= INPUT FOR THIS TASK =
= Beginning of Section =
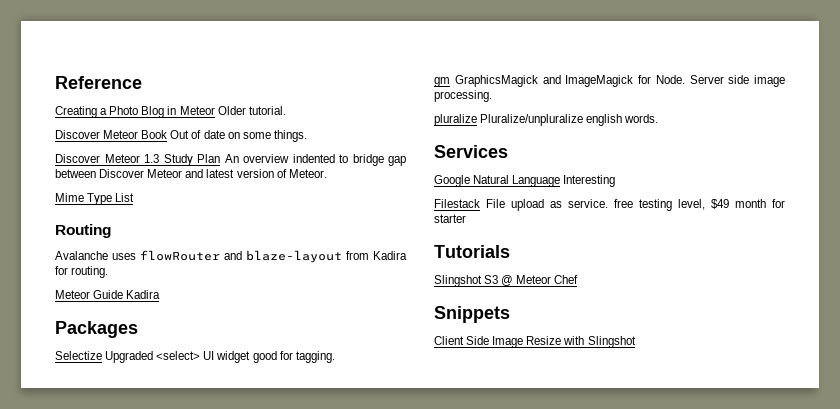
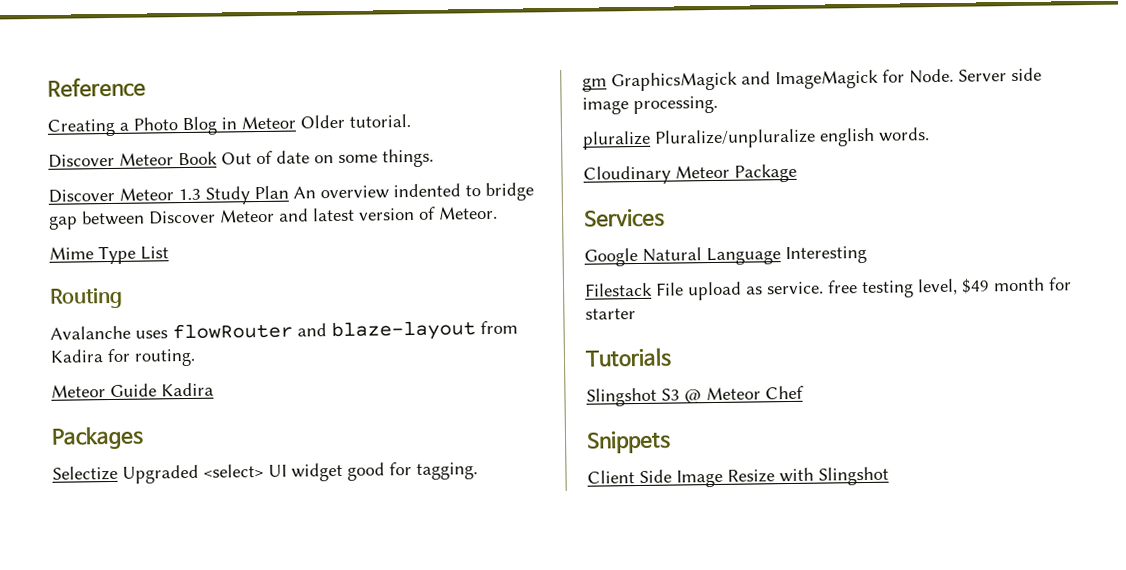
+ Cloudinary Meteor Package

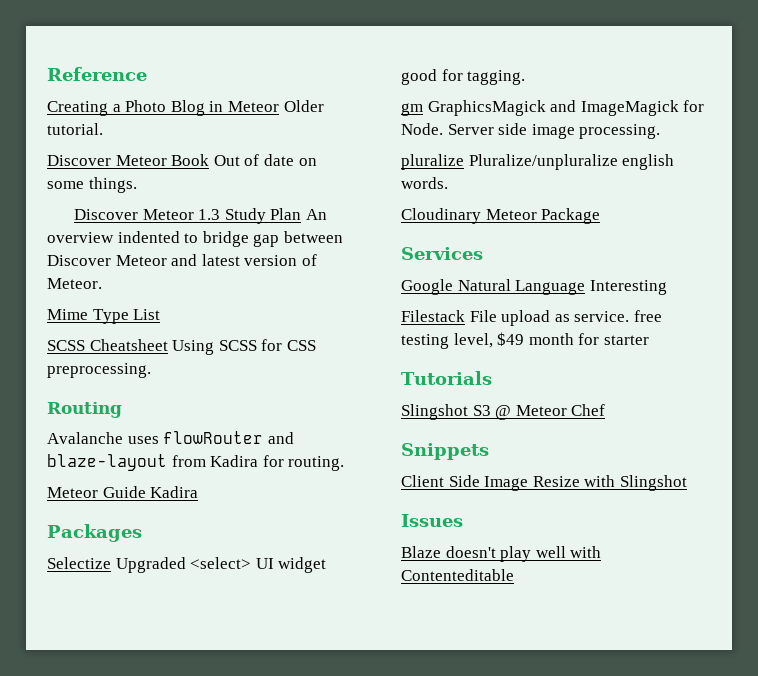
+ SCSS Cheatsheet Using SCSS for CSS preprocessing.
+ Issues
+ Blaze doesn't play well with Contenteditable

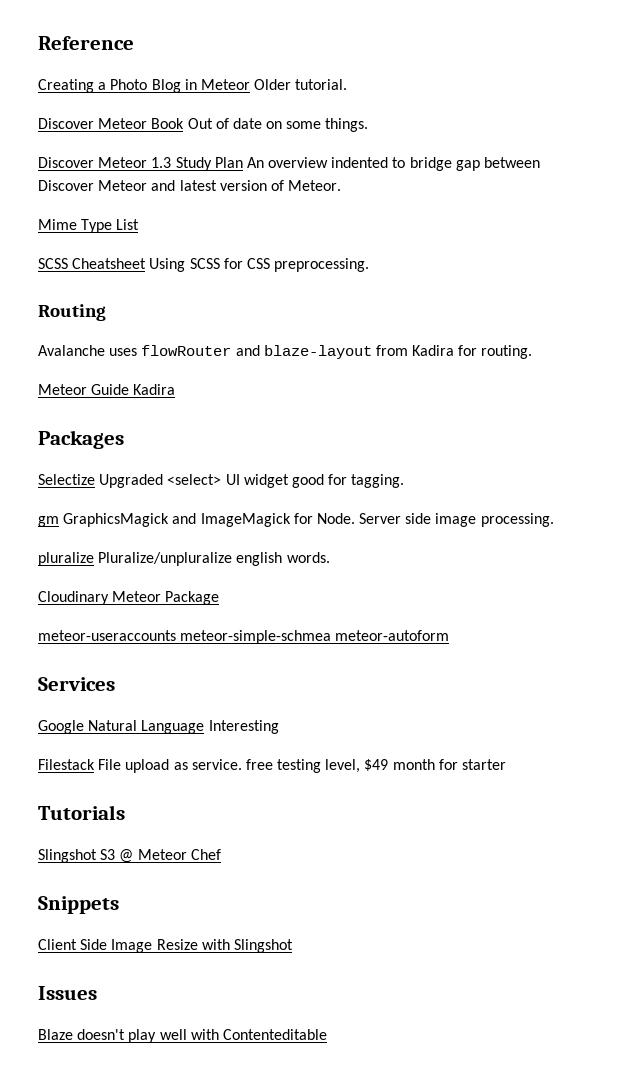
+ meteor-useraccounts meteor-simple-schmea meteor-autoform

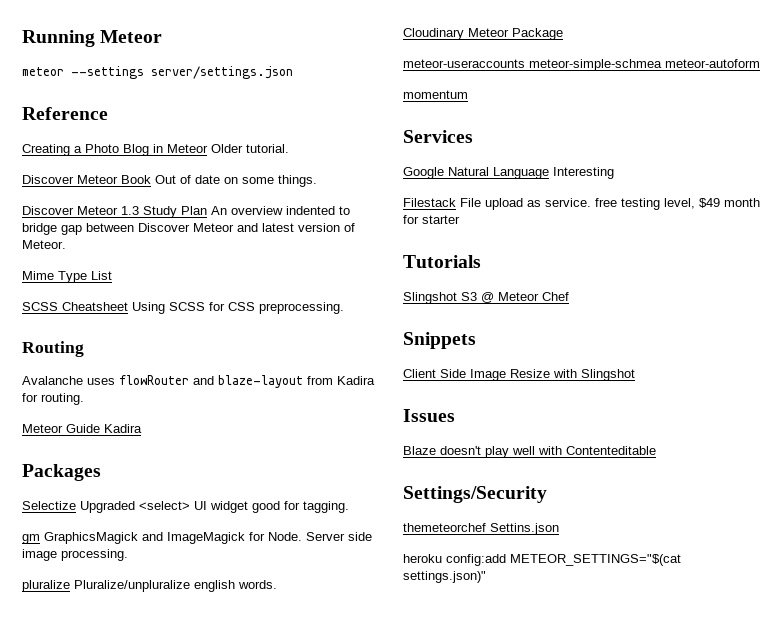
+ Running Meteor
+ meteor --settings server/settings.json
+ momentum
+ Settings/Security
+ themeteorchef Settins.json
+ heroku config:add METEOR_SETTINGS="$(cat settings.json)"

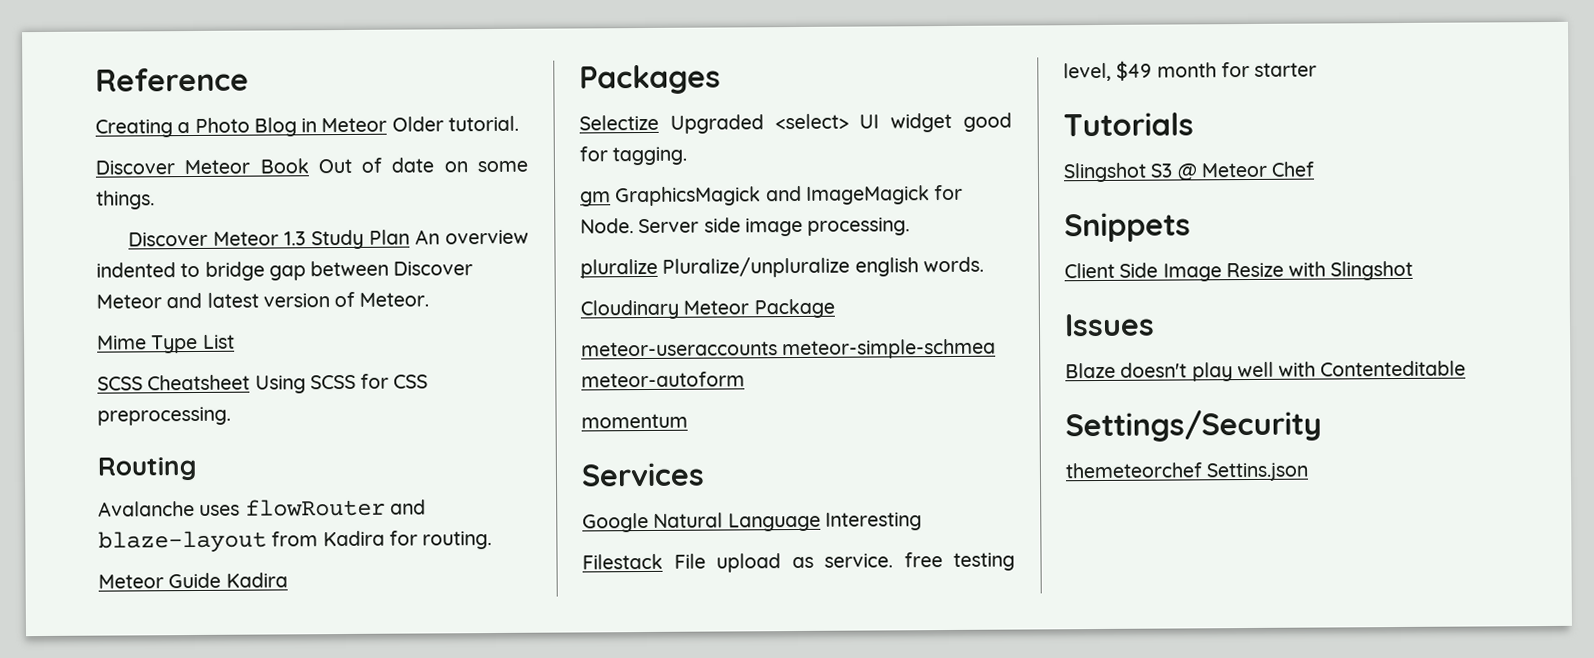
- Running Meteor
- meteor --settings server/settings.json
- heroku config:add METEOR_SETTINGS="$(cat settings.json)"

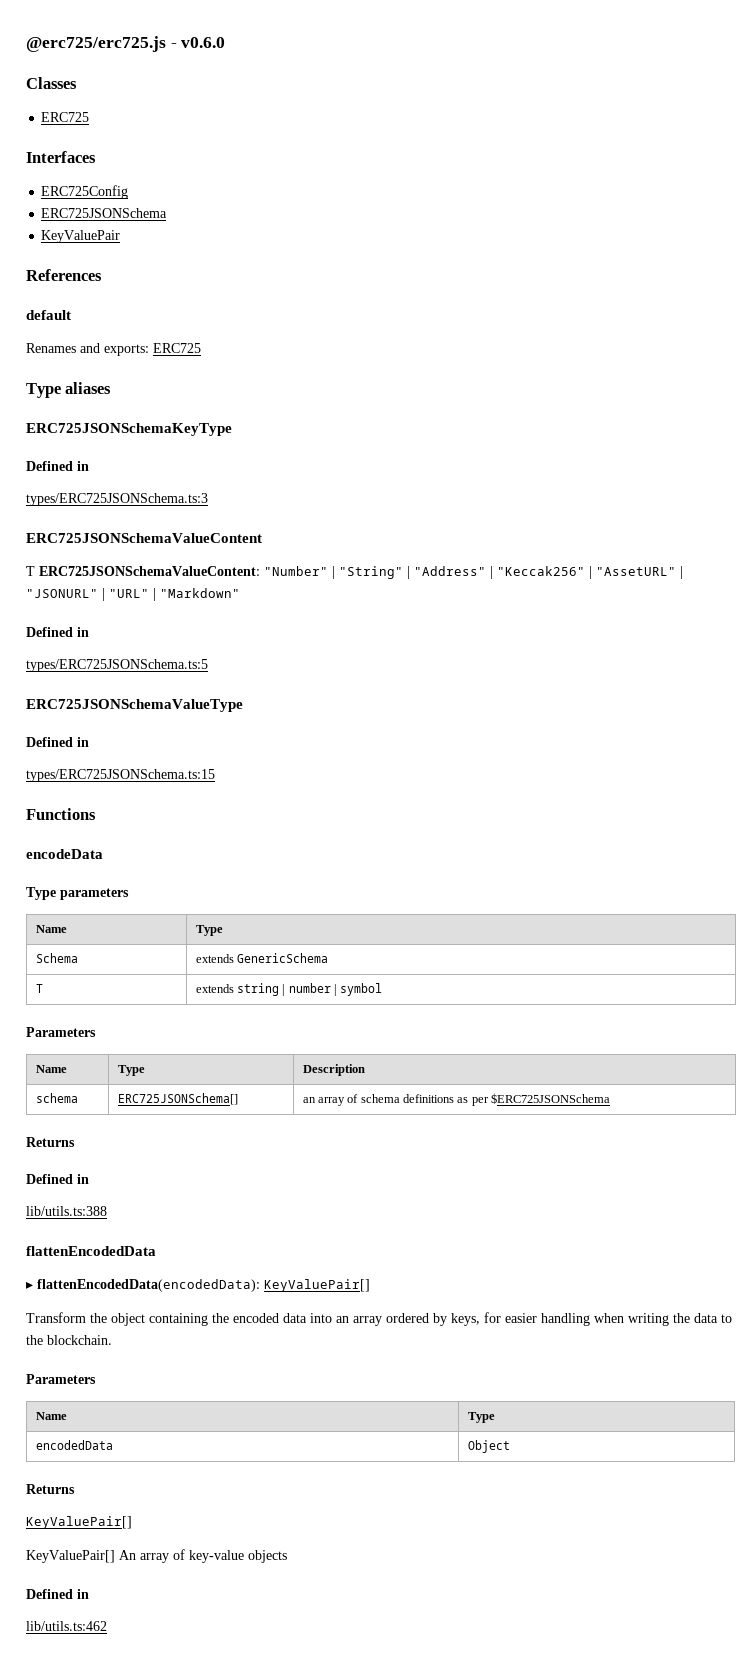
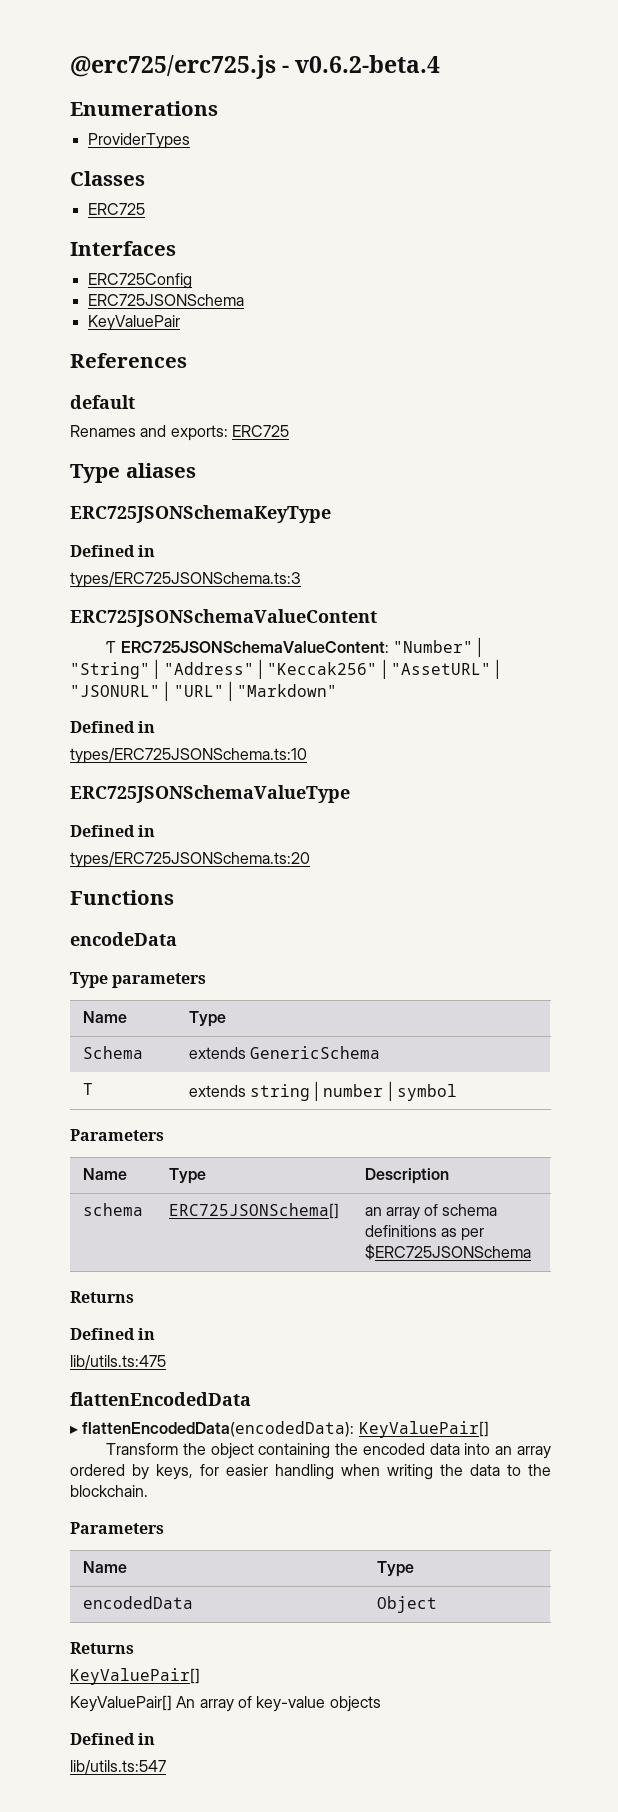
- @erc725/erc725.js - v0.6.0
+ @erc725/erc725.js - v0.6.2-beta.4
+ Enumerations
+ ProviderTypes
- types/ERC725JSONSchema.ts:5
+ types/ERC725JSONSchema.ts:10
- types/ERC725JSONSchema.ts:15
+ types/ERC725JSONSchema.ts:20
- lib/utils.ts:388
+ lib/utils.ts:475
- lib/utils.ts:462
+ lib/utils.ts:547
= End of Section =
= ASSIGNMENT =
Except for the pictures, set down all of the records exactly.

= ANSWER BOX =
+ Cloudinary Meteor Package

+ SCSS Cheatsheet Using SCSS for CSS preprocessing.
+ Issues
+ Blaze doesn't play well with Contenteditable

+ meteor-useraccounts meteor-simple-schmea meteor-autoform

+ Running Meteor
+ meteor --settings server/settings.json
+ momentum
+ Settings/Security
+ themeteorchef Settins.json
+ heroku config:add METEOR_SETTINGS="$(cat settings.json)"

- Running Meteor
- meteor --settings server/settings.json
- heroku config:add METEOR_SETTINGS="$(cat settings.json)"

- @erc725/erc725.js - v0.6.0
+ @erc725/erc725.js - v0.6.2-beta.4
+ Enumerations
+ ProviderTypes
- types/ERC725JSONSchema.ts:5
+ types/ERC725JSONSchema.ts:10
- types/ERC725JSONSchema.ts:15
+ types/ERC725JSONSchema.ts:20
- lib/utils.ts:388
+ lib/utils.ts:475
- lib/utils.ts:462
+ lib/utils.ts:547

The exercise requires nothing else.